The rapid expansion of the MCP ecosystem presents both opportunity and risk for the future of agentic AI. While it provides the essential infrastructure for LLMs to evolve into agentic systems, our findings challenge the assumption that everyday metrics, such as popularity or repository activity, are proxies for security. These signals—GitHub stars, active commit histories, and verification badges—do not currently offer a reliable guarantee against critical vulnerabilities.

Our analysis highlights a significant supply chain risk inherent in the way developers currently source MCP servers. Because many of these tools are designed to facilitate low-level system access (such as terminal execution, file system manipulation, and database querying), they are “privileged” by nature.

Integrating a third-party MCP server without a code audit carries significant risk. Users must recognize two primary threats:

  • Vulnerable repositories—well-intentioned but poorly secured code that serves as an entry point for external attackers (for example, via SSRF or SQL injection)
  • Malicious repositories—servers specifically crafted to exfiltrate credentials, drain cryptocurrency wallets, or conduct reconnaissance on internal networks once connected to an agent

As the ecosystem matures, developers must move away from a “trust-by-default” mindset and adopt a “trust-but-verify” posture, treating every internet-sourced MCP server as unvetted third-party code.

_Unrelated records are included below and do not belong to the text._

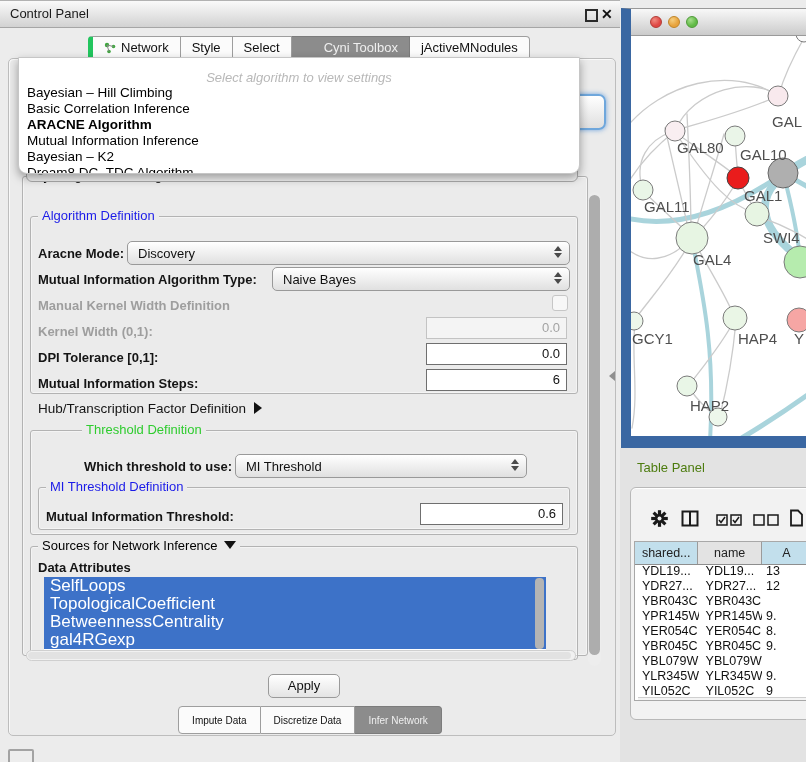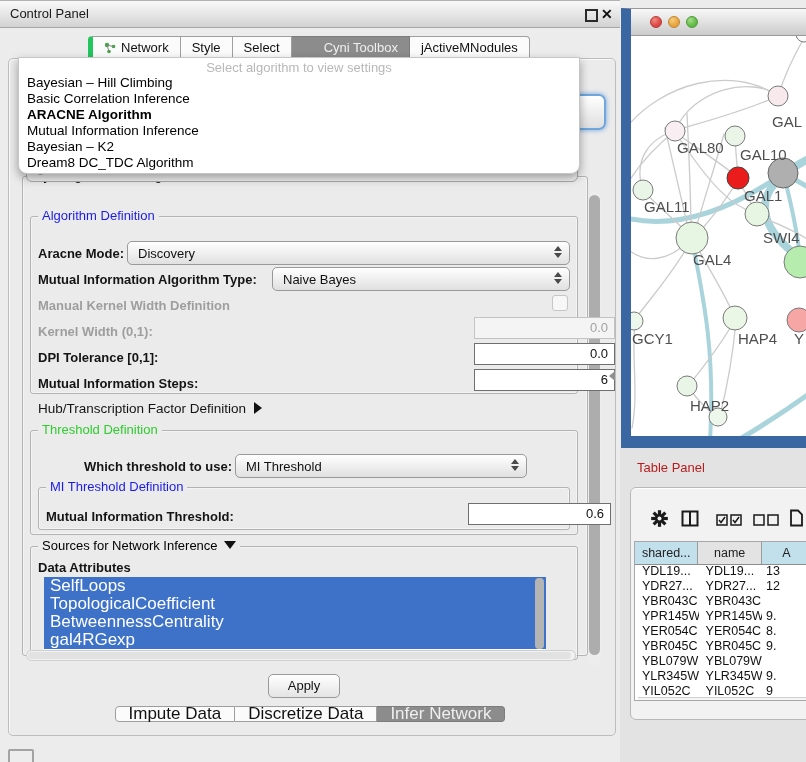--- a/index.html
+++ b/index.html
@@ -28,61 +28,61 @@
 
   
   .bg-combo-focus{position:absolute;left:540px;top:94px;width:62px;height:32px;border:2px solid #6FA7DC;border-radius:7px;
     background:linear-gradient(#FFF,#DFDFDF);box-shadow:0 0 5px rgba(90,150,220,.85);z-index:5;}
   .bg-combo2{position:absolute;left:26px;top:152px;width:552px;height:30px;border:1px solid #ABABAB;border-radius:6px;
     background:#F1F1F1;color:#9B9B9B;font-size:13px;line-height:30px;padding-left:10px;box-sizing:border-box;z-index:5;}
 
   
   .algo-overlay{position:absolute;left:18px;top:57px;width:560px;height:115px;background:#FFFFFF;
     border:1px solid #C6C6C6;border-radius:0 0 9px 9px;box-shadow:0 4px 10px rgba(0,0,0,.35);z-index:20;overflow:hidden;}
-  .algo-placeholder{text-align:center;font-size:13px;color:#B8B8B8;padding-top:2px;height:15px;}
+  .algo-placeholder{text-align:center;font-size:13px;color:#B8B8B8;padding-top:12px;height:15px;font-style:italic;}
   .algo-item{font-size:13.5px;color:#000;height:16px;line-height:16px;padding-left:8px;white-space:nowrap;}
   .algo-item.bold{font-weight:bold;}
 
   
   .grp{position:absolute;border:1px solid #B3B3B3;border-radius:3px;box-shadow:inset 0 0 0 1px rgba(255,255,255,.45);}
   .grp-label{position:absolute;top:-9px;left:7px;background:#EBEBEB;padding:0 4px;font-size:13px;white-space:nowrap;}
   .t-blue{color:#1B1BE8;}
-  .t-green{color:#2FCC2F;}
+  .t-green{color:#2FCC2F;margin-left:44px;}
 
   
   .combo{position:absolute;height:24px;background:linear-gradient(#FFFFFF,#E0E0E0);border:1px solid #999;border-radius:5px;
     box-sizing:border-box;display:flex;align-items:center;font-size:13px;color:#111;padding:0 22px 0 10px;}
   .combo .spin{position:absolute;right:7px;top:4px;width:9px;display:flex;flex-direction:column;align-items:center;gap:2px;}
   .combo .up{width:0;height:0;border-left:4px solid transparent;border-right:4px solid transparent;border-bottom:5px solid #4A4A4A;}
   .combo .dn{width:0;height:0;border-left:4px solid transparent;border-right:4px solid transparent;border-top:5px solid #4A4A4A;}
 
   
   .tfield{position:absolute;height:22px;background:#FFF;border:1px solid #6F6F6F;box-sizing:border-box;
-    font-size:13px;color:#111;text-align:right;line-height:20px;padding:0 6px;margin-left:48px;}
+    font-size:13px;color:#111;text-align:right;line-height:20px;padding:0 6px;}
   .tfield.dd{background:#F4F4F4;border-color:#C3C3C3;color:#A3A3A3;}
 
   .checkbox-dis{position:absolute;left:552px;top:295px;width:14px;height:14px;border:1px solid #C6C6C6;border-radius:3px;background:#F7F7F7;}
 
   .tri-right{display:inline-block;width:0;height:0;border-top:6px solid transparent;border-bottom:6px solid transparent;border-left:8px solid #111;margin-left:8px;vertical-align:-1px;}
   .tri-down{display:inline-block;width:0;height:0;border-left:6px solid transparent;border-right:6px solid transparent;border-top:8px solid #111;margin-left:6px;vertical-align:1px;}
 
   
   .attr-list{position:absolute;left:44px;top:577px;width:502px;height:74px;background:#FFF;overflow:hidden;}
   .attr-item{height:18px;line-height:18px;font-size:17px;padding-left:6px;background:#3D72C8;color:#FFF;white-space:nowrap;}
   .attr-vsb{position:absolute;left:535px;top:578px;width:9px;height:71px;background:#B4B4B4;border-radius:4px;}
 
   .vsb-track{position:absolute;left:588px;top:192px;width:13px;height:474px;background:#EDEDED;border-radius:7px;}
   .vsb-thumb{position:absolute;left:589px;top:195px;width:11px;height:460px;background:#ADADAD;border-radius:6px;}
   .hsb{position:absolute;left:26px;top:650px;width:550px;height:11px;background:#F1F1F1;border:1px solid #CFCFCF;border-radius:6px;box-sizing:border-box;}
   .hsb-thumb{width:99%;height:7px;margin:1px;background:#E2E2E2;border-radius:4px;}
 
   .apply-btn{position:absolute;left:268px;top:674px;width:70px;height:22px;border:1px solid #9A9A9A;border-radius:5px;
     background:linear-gradient(#FFFFFF,#E4E4E4);font-size:13px;text-align:center;line-height:22px;color:#111;}
 
-  .bottom-tabs{position:absolute;left:0;top:706px;width:620px;height:16px;display:flex;justify-content:center;font-size:17px;}
+  .bottom-tabs{position:absolute;left:0;top:706px;width:620px;height:28px;display:flex;justify-content:center;font-size:10px;}
   .btab{background:#FBFBFB;border:1px solid #9E9E9E;border-left:none;padding:0 13px;display:flex;align-items:center;color:#111;}
   .btab:first-child{border-left:1px solid #9E9E9E;border-radius:4px 0 0 4px;}
   .btab:last-child{border-radius:0 4px 4px 0;}
   .btab.sel{background:#8C8C8C;color:#EFEFEF;border-color:#7C7C7C;}
 
   .mini-box{position:absolute;left:8px;top:749px;width:22px;height:16px;border:2px solid #A3A3A3;border-radius:2px;background:#EDEDED;}
   .splitter-arrow{position:absolute;left:609px;top:371px;width:0;height:0;border-top:5px solid transparent;border-bottom:5px solid transparent;border-right:6px solid #8F8F8F;}
 
   
   .right-bg{position:absolute;left:620px;top:448px;width:186px;height:314px;background:#E3E3E3;}
@@ -90,21 +90,21 @@
     border-left:10px solid #3A67A2;border-bottom:12px solid #3A67A2;border-top:1px solid #999;box-sizing:border-box;overflow:hidden;}
   .net-titlebar{position:absolute;left:0;top:0;width:100%;height:26px;background:linear-gradient(#F8F8F8,#CBCBCB);border-bottom:1px solid #9A9A9A;}
   .tl{position:absolute;top:7px;width:12px;height:12px;border-radius:50%;box-sizing:border-box;}
   .tl.red{left:19px;background:radial-gradient(circle at 35% 30%,#F08A80,#DF4744 60%);border:1px solid #B23B35;}
   .tl.yellow{left:37px;background:radial-gradient(circle at 35% 30%,#F5CE7E,#E8A33D 60%);border:1px solid #BF8428;}
   .tl.green{left:55px;background:radial-gradient(circle at 35% 30%,#A5DE8B,#61BA46 60%);border:1px solid #4E9A38;}
   .net-canvas{position:absolute;left:0;top:27px;width:180px;height:401px;overflow:hidden;background:#FFF;}
   .nlabel{font-size:15px;fill:#4F4F4F;font-family:"Liberation Sans",sans-serif;}
 
   
-  .tp-title{position:absolute;left:637px;top:460px;font-size:13px;color:#b91c1c;}
+  .tp-title{position:absolute;left:637px;top:460px;font-size:13px;color:#4d7c0f;}
   .table-card{position:absolute;left:630px;top:487px;width:185px;height:231px;background:#F2F2F2;border:1px solid #B8B8B8;border-radius:6px;box-shadow:inset 0 1px 0 #FFF;}
   .tp-toolbar-icon{position:absolute;display:inline-flex;}
   .tp-table{position:absolute;left:3px;top:53px;width:179px;height:160px;background:#FFF;border:1px solid #A8A8A8;box-sizing:border-box;overflow:hidden;}
   .thead{display:flex;height:22px;border-bottom:1px solid #8E8E8E;}
   .th{box-sizing:border-box;border-right:1px solid #9B9B9B;background:#E3E3E3;font-size:12.5px;color:#222;
       display:flex;align-items:center;justify-content:center;overflow:hidden;white-space:nowrap;}
   .th.hl{background:#C2DFEC;}
   .tbody{position:absolute;left:0;top:22px;width:100%;height:131px;overflow:hidden;}
   .tr{display:flex;height:15px;line-height:15px;font-size:12.5px;color:#111;}
   .td{box-sizing:border-box;overflow:hidden;white-space:nowrap;padding-left:7px;}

Static code analysis is essential, but it is not an all-in-one solution. To navigate this landscape, the AI industry requires real-time security solutions capable of the following:

  • Traffic inspection—monitoring the communication between the AI agent and the MCP server to detect anomalous payloads
  • Issue prevention—automatically intercepting and blocking malicious inputs, such as prompt injections or command sequences, before they reach the execution layer
  • Behavioral baselining—identifying when an MCP server deviates from its intended function, such as a “weather tool” suddenly attempting to access /etc/passwd

TrendAI™ is at the forefront of this defensive shift, providing specialized solutions designed to protect AI application deployments. By implementing a protective layer that scans traffic in real time, TrendAI™ helps organizations mitigate vulnerabilities and neutralize supply chain threats. This keeps the move toward agentic workflows both productive and secure.

MCP continues to bridge the gap between thought and action in AI. Ultimately, the responsibility for security must be shared between the developers writing the code and the sophisticated security systems monitoring its execution.

About the authors

The Forward-Looking Threat Research Team of TrendAI™ Research specializes in scouting technology one to three years in the future, with a focus on three distinct aspects: technology evolution, its social impacts, and criminal applications. The team has been monitoring AI and its potential misuses since 2020. That year, in collaboration with Europol and the United Nations Interregional Crime and Justice Research Institute (UNICRI), it authored a research paper on the topic.